Quest’oggi, in un dibattito in sessione plenaria, il Parlamento europeo dovrebbe dunque esprimersi sulla ormai celebre legge promulgata a fine marzo per concedere a Orban i cosiddetti “pieni poteri“, potendo tra l’altro governare fino a nuovo ordine attraverso decreto. Sassoli, inviando la lettera d’invito a Orban, avrebbe sottolineato che sarebbe stata a suo avviso necessaria una partecipazione da parte del Premier a questo dibattito, al che il Presidente ungherese avrebbe risposto che il Governo ungherese – secondo l’agenzia di stampa AFP – sarebbe stato rappresentato dal Ministro della Giustizia Judit Varga.
Il portavoce del governo ungherese, Zoltan Kovacs, ha poi rincarato la dose: “Il Parlamento Europeo terrà un dibattito sulla legge ungherese di protezione per l’emergenza Coronavirus. In precedenza, la Commissione europea, che è la sola istituzione europea autorizzata a revisionare leggi nazionali, insieme alla vice-Presidente della Commissione con delega ai Valori e alla Trasparenza Vera Jourova hanno confermato che la legge non è affatto contraria al diritto europeo” ha dichiarato su Twitter. “Perché dunque questo dibattito? Si tratta chiaramente di una nuova caccia alle streghe. La sinistra e i liberali fanno giochetti politici mentre l’Europa affronta una delle più grandi crisi economico-sanitarie del secolo” conclude, riferendosi probabilmente al periodo degli anni ’20 del 1900, quando l’epidemia di Spagnola e la Grande Depressione misero in seria difficoltà l’equilibrio mondiale.

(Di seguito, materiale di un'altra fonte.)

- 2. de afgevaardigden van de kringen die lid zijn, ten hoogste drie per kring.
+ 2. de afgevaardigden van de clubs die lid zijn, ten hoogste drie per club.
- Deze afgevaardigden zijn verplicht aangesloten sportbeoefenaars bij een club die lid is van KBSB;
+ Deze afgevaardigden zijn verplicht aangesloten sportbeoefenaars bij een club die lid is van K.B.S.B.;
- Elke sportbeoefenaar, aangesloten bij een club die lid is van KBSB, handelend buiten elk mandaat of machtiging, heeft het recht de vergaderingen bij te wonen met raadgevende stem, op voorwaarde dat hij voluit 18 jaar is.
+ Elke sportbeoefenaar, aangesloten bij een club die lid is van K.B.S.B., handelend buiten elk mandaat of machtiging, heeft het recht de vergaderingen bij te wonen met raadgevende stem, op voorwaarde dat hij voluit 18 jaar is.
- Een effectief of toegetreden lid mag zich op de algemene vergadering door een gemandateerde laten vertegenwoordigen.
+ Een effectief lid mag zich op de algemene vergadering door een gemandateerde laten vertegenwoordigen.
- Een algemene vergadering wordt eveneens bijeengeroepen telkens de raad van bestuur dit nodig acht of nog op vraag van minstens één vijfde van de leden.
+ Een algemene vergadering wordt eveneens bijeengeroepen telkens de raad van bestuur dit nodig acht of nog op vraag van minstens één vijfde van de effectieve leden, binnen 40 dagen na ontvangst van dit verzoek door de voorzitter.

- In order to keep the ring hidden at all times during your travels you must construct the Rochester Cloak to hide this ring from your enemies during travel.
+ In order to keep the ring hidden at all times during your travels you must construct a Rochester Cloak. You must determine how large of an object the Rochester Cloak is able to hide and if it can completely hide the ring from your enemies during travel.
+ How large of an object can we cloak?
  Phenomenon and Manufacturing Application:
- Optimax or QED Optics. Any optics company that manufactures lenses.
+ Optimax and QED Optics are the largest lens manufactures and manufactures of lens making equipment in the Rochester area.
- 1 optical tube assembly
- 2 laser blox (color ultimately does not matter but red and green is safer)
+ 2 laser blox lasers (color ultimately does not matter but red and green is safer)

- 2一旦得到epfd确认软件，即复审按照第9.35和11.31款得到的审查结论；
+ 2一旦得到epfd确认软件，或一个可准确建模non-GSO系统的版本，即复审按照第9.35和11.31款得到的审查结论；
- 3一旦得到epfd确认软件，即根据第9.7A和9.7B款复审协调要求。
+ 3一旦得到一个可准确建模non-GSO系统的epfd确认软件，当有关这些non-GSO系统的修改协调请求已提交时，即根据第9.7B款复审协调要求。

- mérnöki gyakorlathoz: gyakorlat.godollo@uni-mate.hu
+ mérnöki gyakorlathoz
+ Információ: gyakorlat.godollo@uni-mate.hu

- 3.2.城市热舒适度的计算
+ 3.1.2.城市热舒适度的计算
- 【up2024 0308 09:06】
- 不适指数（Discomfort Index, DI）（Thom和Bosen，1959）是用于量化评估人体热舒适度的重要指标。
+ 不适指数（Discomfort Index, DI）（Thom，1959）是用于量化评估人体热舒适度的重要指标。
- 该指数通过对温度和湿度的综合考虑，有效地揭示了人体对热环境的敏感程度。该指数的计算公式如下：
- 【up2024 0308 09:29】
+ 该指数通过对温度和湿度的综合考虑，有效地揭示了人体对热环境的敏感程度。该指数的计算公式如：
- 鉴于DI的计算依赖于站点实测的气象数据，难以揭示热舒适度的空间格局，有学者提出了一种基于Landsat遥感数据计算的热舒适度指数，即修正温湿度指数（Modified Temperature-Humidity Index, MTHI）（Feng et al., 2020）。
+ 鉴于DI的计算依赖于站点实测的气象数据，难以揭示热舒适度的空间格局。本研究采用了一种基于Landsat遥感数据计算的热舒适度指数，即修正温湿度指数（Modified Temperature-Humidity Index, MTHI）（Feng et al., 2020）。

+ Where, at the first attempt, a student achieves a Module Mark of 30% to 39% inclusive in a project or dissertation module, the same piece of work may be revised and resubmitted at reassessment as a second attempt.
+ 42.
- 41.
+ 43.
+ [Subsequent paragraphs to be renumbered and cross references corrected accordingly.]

Oltre alle accuse legate alla legge sullo stato d’emergenza, Orban dovrà anche guardarsi a breve dalle accuse che gli veranno rivolte per aver convocato, l’11 maggio scorso, ben cinque ambasciatori – ovvero quelli di Islanda, Svezia, Danimarca, Norvegia e Finlandia – accusati di aver diffuso informazioni false sull’Ungheria dopo essersi detti “inquieti” riguardo la democrazia ungherese, riferendosi evidentemente ai “pieni poteri”.